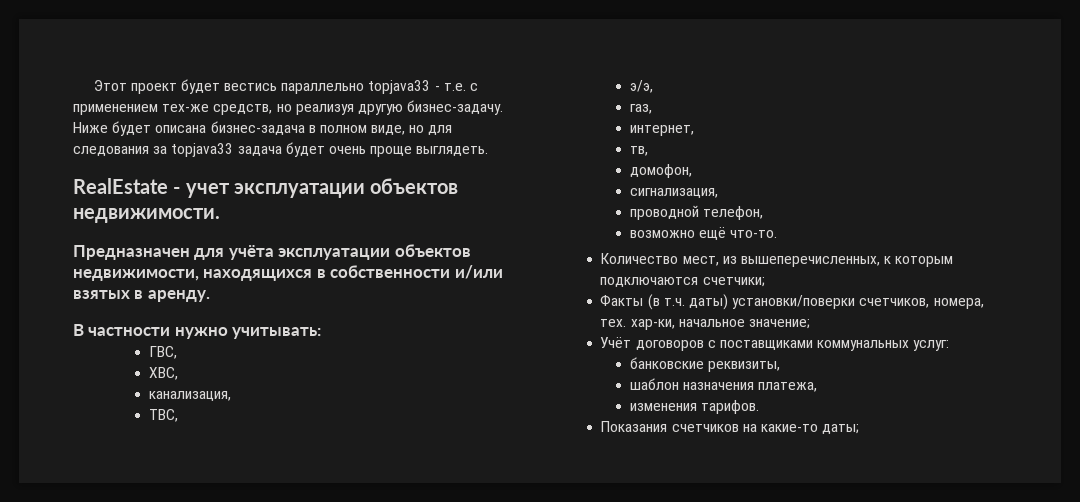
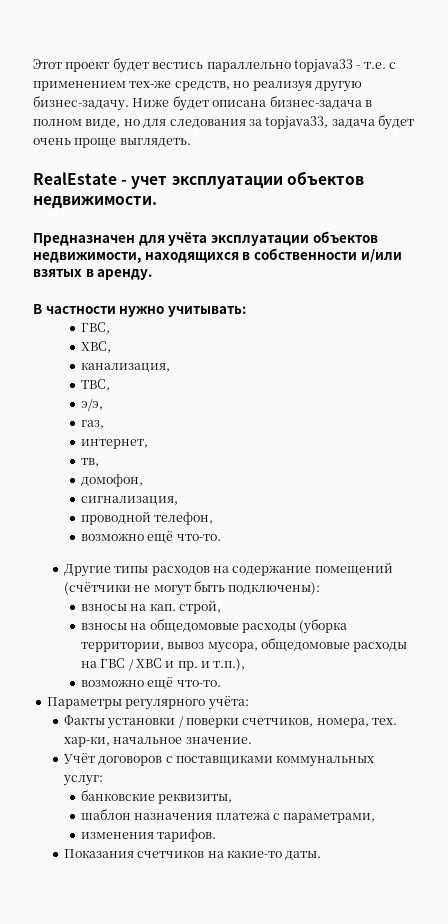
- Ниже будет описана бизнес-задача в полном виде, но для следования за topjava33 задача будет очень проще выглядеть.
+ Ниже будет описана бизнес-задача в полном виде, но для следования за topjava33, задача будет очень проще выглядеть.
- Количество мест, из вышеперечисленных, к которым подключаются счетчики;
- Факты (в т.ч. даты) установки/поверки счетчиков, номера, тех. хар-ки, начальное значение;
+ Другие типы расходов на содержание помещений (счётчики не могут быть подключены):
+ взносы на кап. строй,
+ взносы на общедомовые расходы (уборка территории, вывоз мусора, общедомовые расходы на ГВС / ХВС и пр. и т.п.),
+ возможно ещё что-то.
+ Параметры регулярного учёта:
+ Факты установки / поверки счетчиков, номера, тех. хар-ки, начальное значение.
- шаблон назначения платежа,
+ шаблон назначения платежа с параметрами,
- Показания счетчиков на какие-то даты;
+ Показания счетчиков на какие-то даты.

...

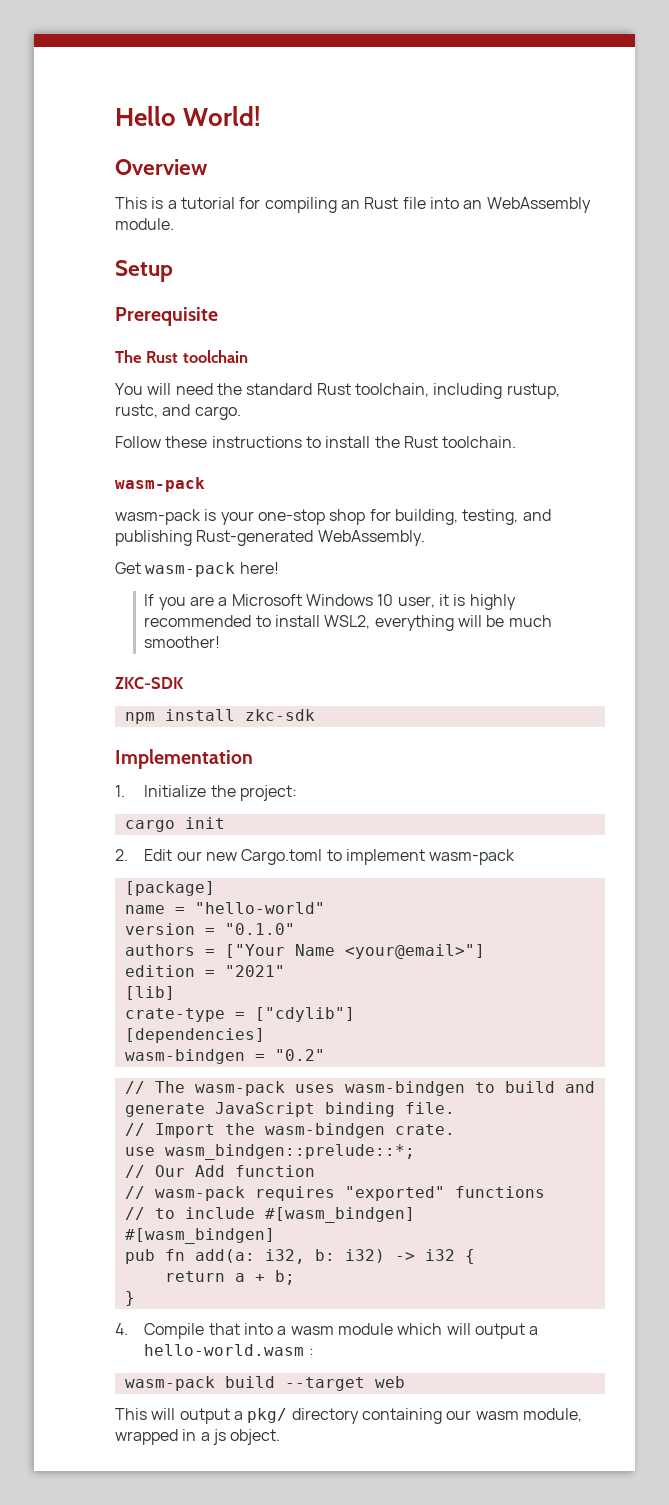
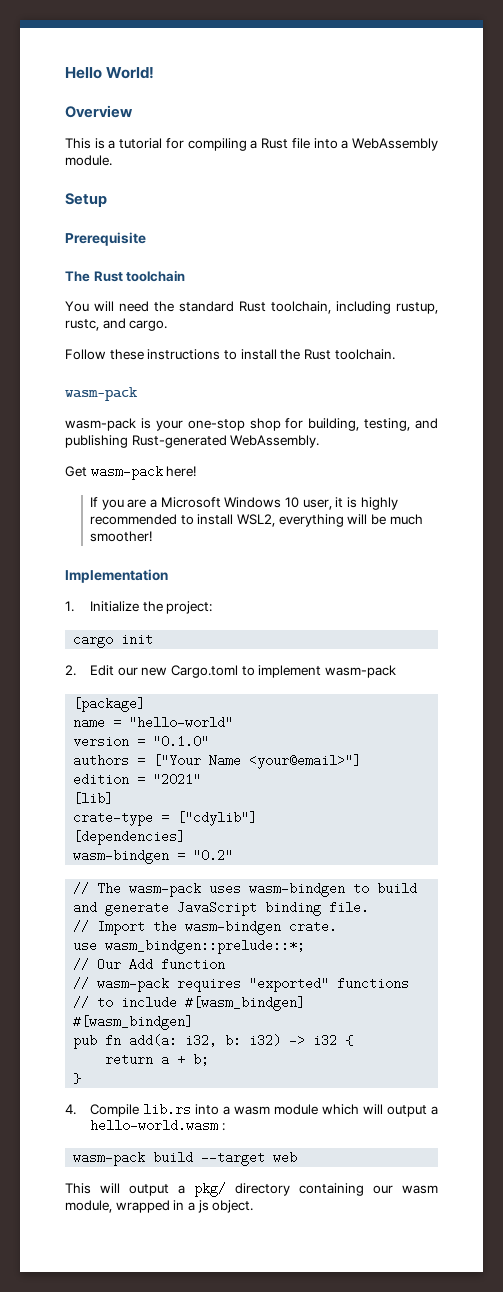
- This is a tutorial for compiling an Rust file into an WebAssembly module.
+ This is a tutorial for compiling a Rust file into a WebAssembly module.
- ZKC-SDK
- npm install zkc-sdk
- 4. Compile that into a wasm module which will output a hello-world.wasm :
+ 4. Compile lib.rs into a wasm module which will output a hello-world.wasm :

#### TASK BRIEF
From the data, collect all lines where the string "which" appears.

#### RESPONSE FOR THIS EXERCISE
- 4. Compile that into a wasm module which will output a hello-world.wasm :
+ 4. Compile lib.rs into a wasm module which will output a hello-world.wasm :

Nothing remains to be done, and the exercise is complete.